Sobre el séptimo mandamiento, no robarás, creo que tampoco debería extenderme, habida cuenta de lo que todos sabemos y lo expuesto sobre el origen de su fortuna familiar y sus actos para conservarla. ¿No le parece . . . ?
Sí, sí . . .
¿Cree que es necesario debatir sobre la posibilidad de que usted haya mentido en una o muchas ocasiones a lo largo de su vida?
Todos mentimos.
Sin duda, pero hay mentiras que consideramos pequeños egoísmos y otras que atentan incluso contra las leyes.
Bueno, siga, siga . . .
También sobre los pensamientos y deseos impuros hemos de pasar de largo, por benevolencia, aunque inmerecida, y por no tener que citar otro caso similar al de Irene ocurrido cuando usted era aún jovencito y que las personas de mi edad recordamos, incluso con detalle. Entonces eran tiempos muy duros, y nunca se volvió a saber nada de aquella chica . . .
Y sobre codiciar los bienes ajenos, ¿qué podríamos decir que no hayamos dicho ya?

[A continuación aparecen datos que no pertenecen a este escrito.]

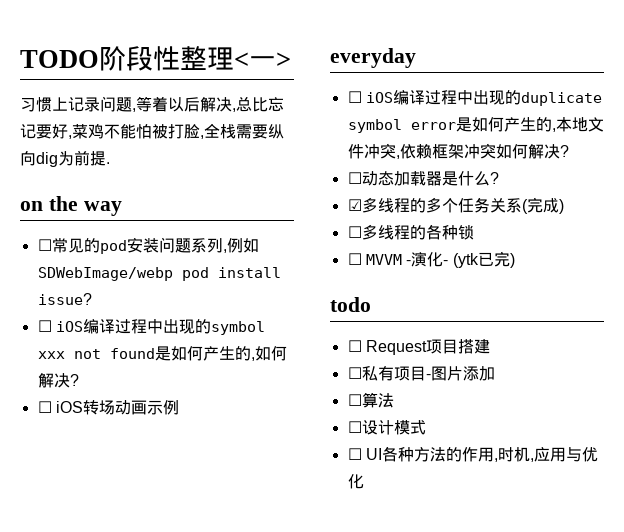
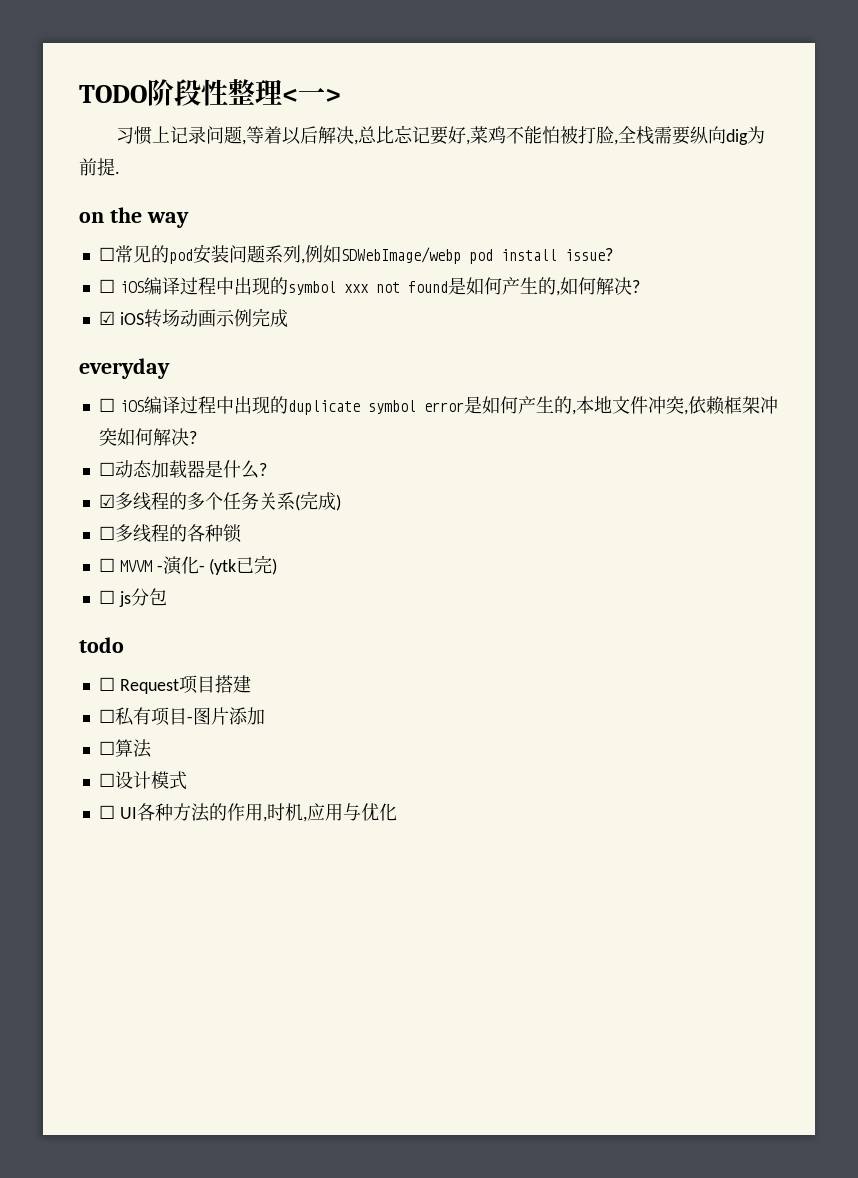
[37,401,52,413] ☐ -> [98,311,115,325] ☑
(179, 407) none -> [251,308,288,327] 完成
(515, 260) none -> [98,588,167,607] // ☐ js分包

Repito la pregunta que le formulé hace unos minutos: ¿quiere usted presentar denuncia contra alguien teniendo en cuenta que, por ser esta la última sentencia que dictaré en mi vida judicial, haré todo cuanto esté en mi mano para que sea una sentencia realmente justa y ejemplar?
¿Tiene usted algo que denunciar?
No, no nada, murmuraba el denunciante mientras se alejaba, cabizbajo, del tribunal.